## Task prompt
Scan the records below for the line with "Angebot!: 9 x" and the line with "Ashley Furniture Lavinton Bed: 1", and retype that range exactly, both ends included, pictures excepted.

## Before and after images
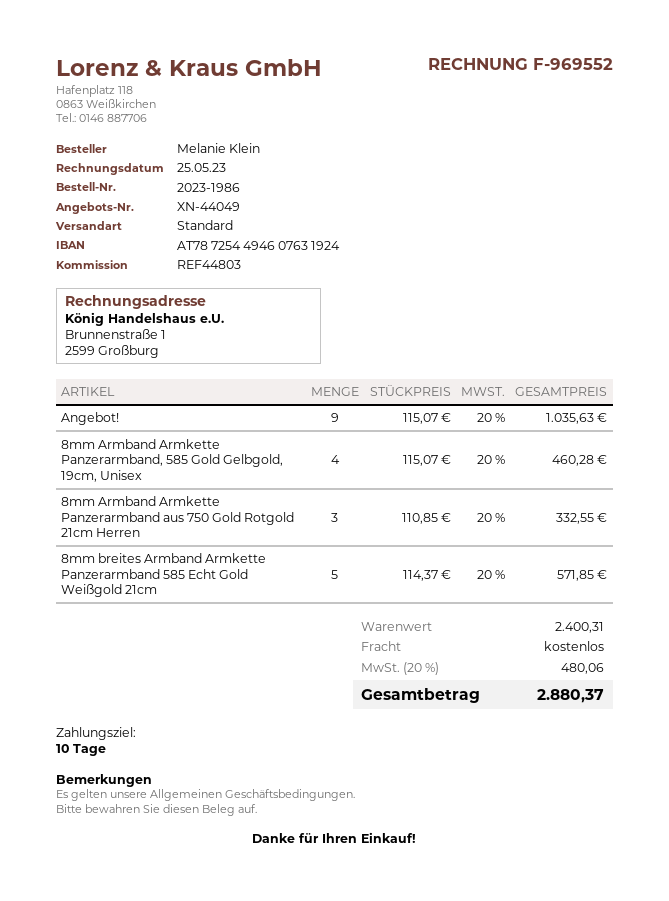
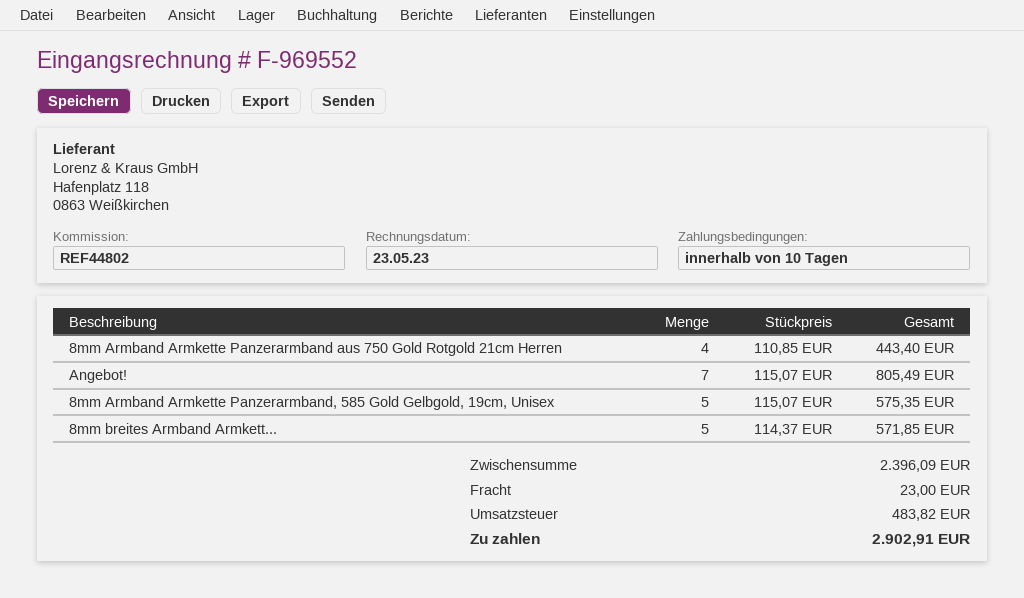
invoice date: 2023-05-25 -> 2023-05-23
reference: REF44803 -> REF44802
Angebot!: 9 x 115.07 = 1035.63 -> 7 x 115.07 = 805.49
8mm Armband Armkette Panzerarmband, 585 Gold Gelbgold, 19cm, Unisex: 4 x 115.07 = 460.28 -> 5 x 115.07 = 575.35
8mm Armband Armkette Panzerarmband aus 750 Gold Rotgold 21cm Herren: 3 x 110.85 = 332.55 -> 4 x 110.85 = 443.40
subtotal: 2400.31 -> 2396.09
shipping: 0.00 -> 23.00
tax: 480.06 -> 483.82
total: 2880.37 -> 2902.91

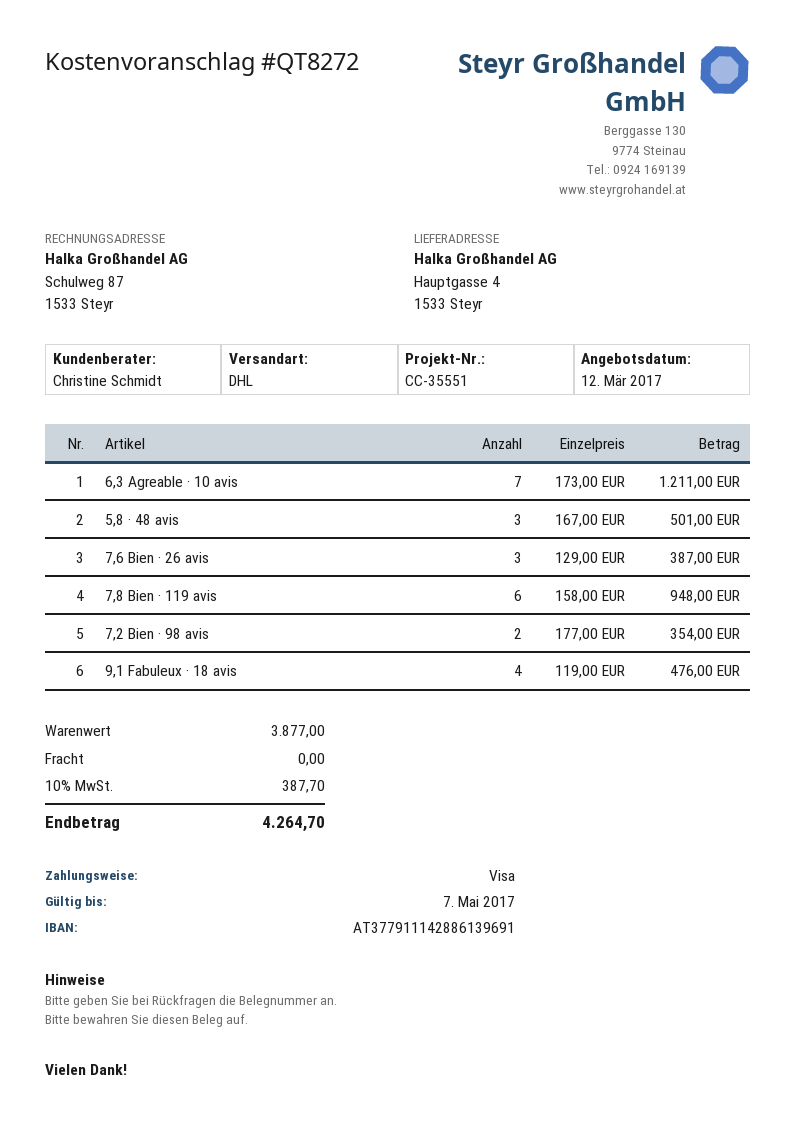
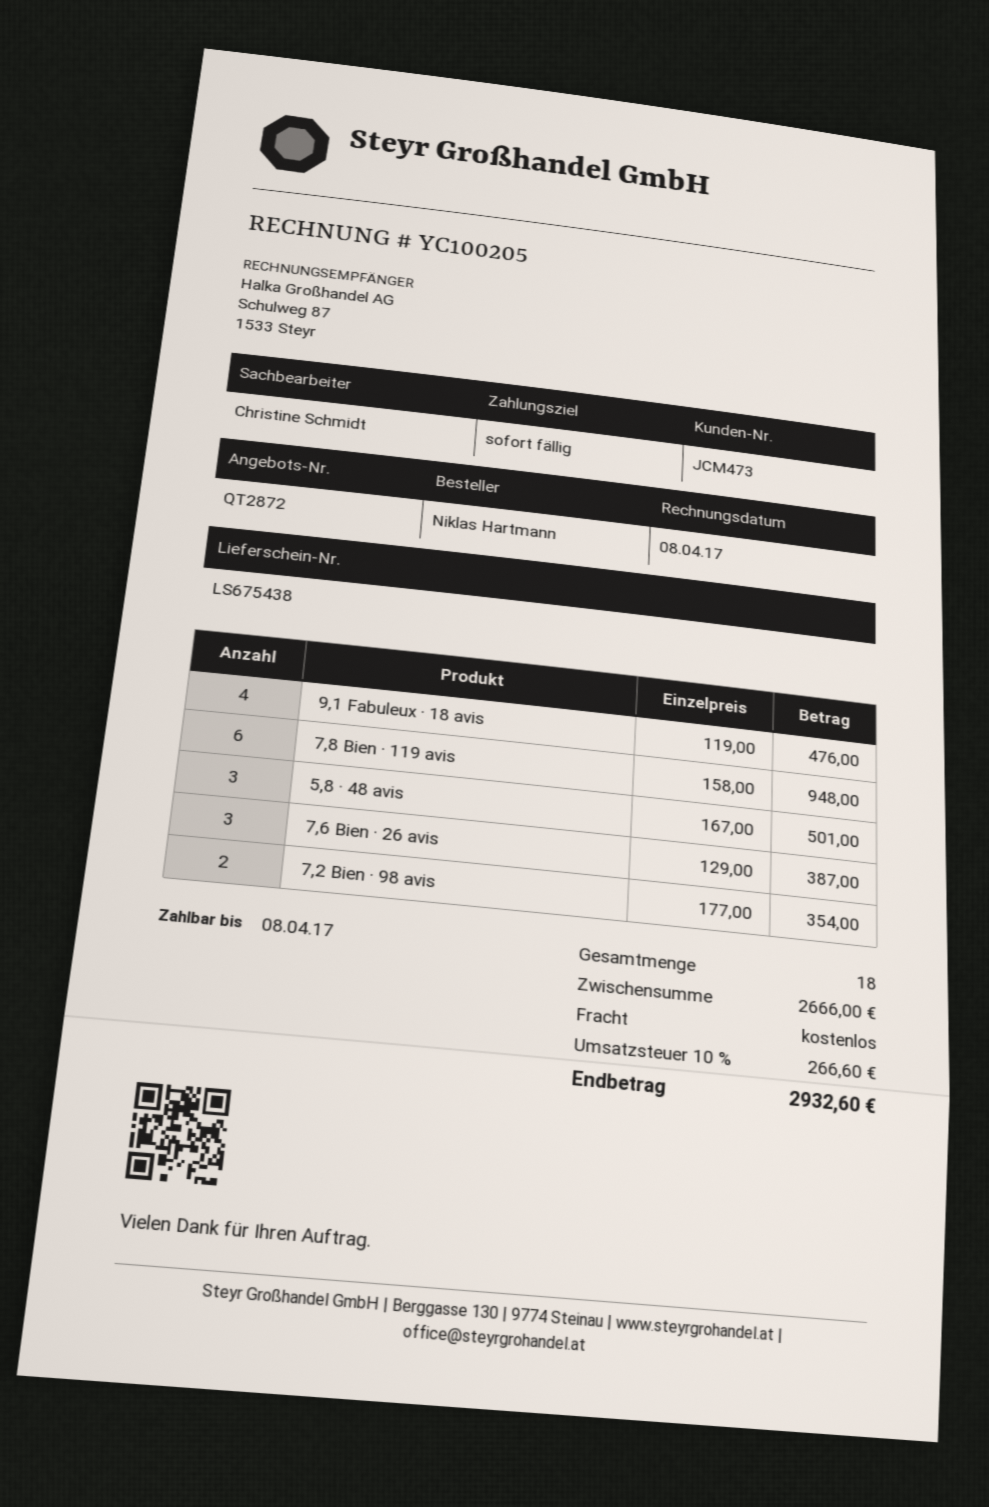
quote number: QT8272 -> QT2872
6,3 Agreable · 10 avis: 7 x 173.00 = 1211.00 -> none
subtotal: 3877.00 -> 2666.00
tax: 10% = 387.70 -> 10% = 266.60
total: 4264.70 -> 2932.60

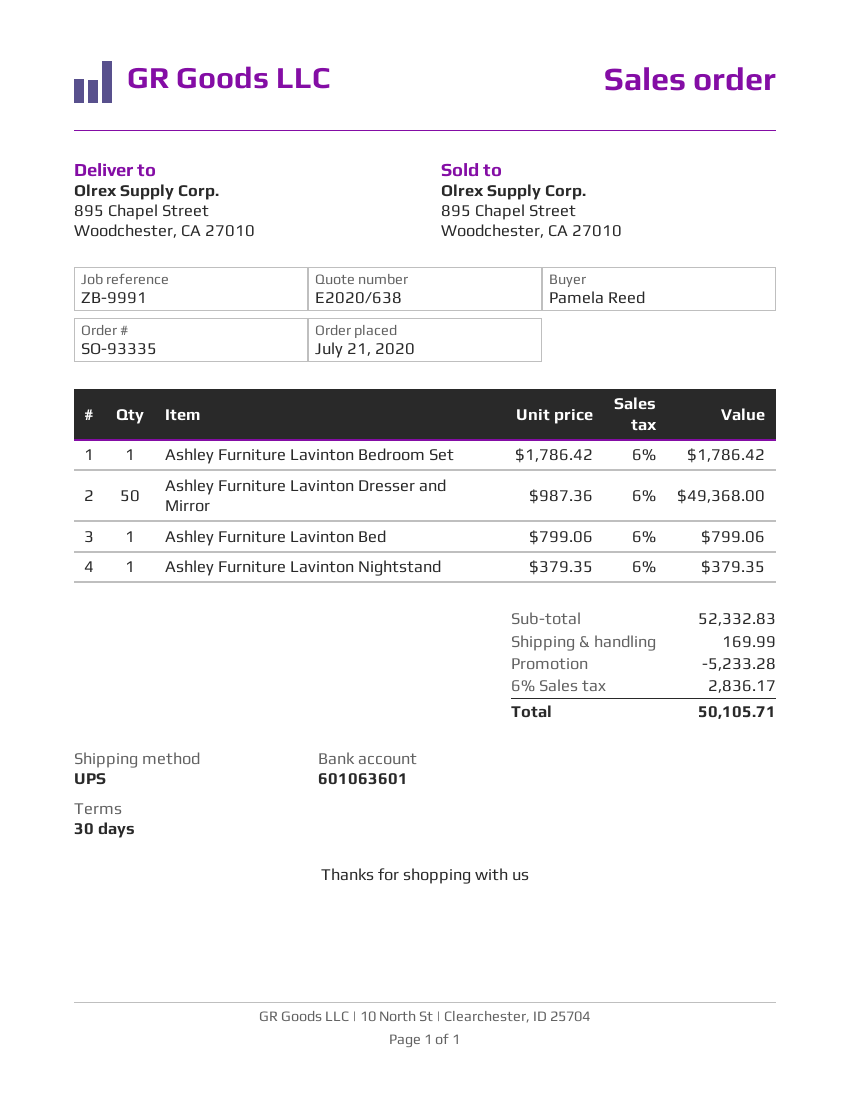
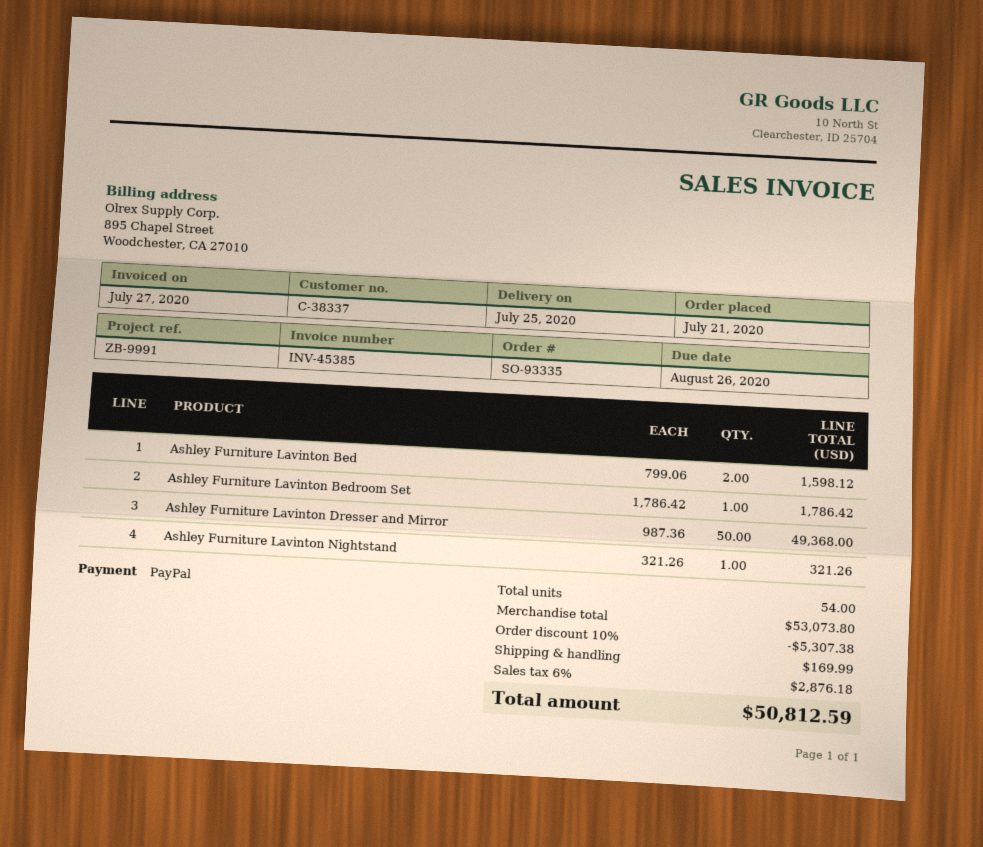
Ashley Furniture Lavinton Bed: 1 x 799.06 = 799.06 -> 2 x 799.06 = 1598.12
Ashley Furniture Lavinton Nightstand: 1 x 379.35 = 379.35 -> 1 x 321.26 = 321.26
subtotal: 52332.83 -> 53073.80
discount: 5233.28 -> 5307.38
tax: 6% = 2836.17 -> 6% = 2876.18
total: 50105.71 -> 50812.59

## Answer space
Angebot!: 9 x 115.07 = 1035.63 -> 7 x 115.07 = 805.49
8mm Armband Armkette Panzerarmband, 585 Gold Gelbgold, 19cm, Unisex: 4 x 115.07 = 460.28 -> 5 x 115.07 = 575.35
8mm Armband Armkette Panzerarmband aus 750 Gold Rotgold 21cm Herren: 3 x 110.85 = 332.55 -> 4 x 110.85 = 443.40
subtotal: 2400.31 -> 2396.09
shipping: 0.00 -> 23.00
tax: 480.06 -> 483.82
total: 2880.37 -> 2902.91

quote number: QT8272 -> QT2872
6,3 Agreable · 10 avis: 7 x 173.00 = 1211.00 -> none
subtotal: 3877.00 -> 2666.00
tax: 10% = 387.70 -> 10% = 266.60
total: 4264.70 -> 2932.60

Ashley Furniture Lavinton Bed: 1 x 799.06 = 799.06 -> 2 x 799.06 = 1598.12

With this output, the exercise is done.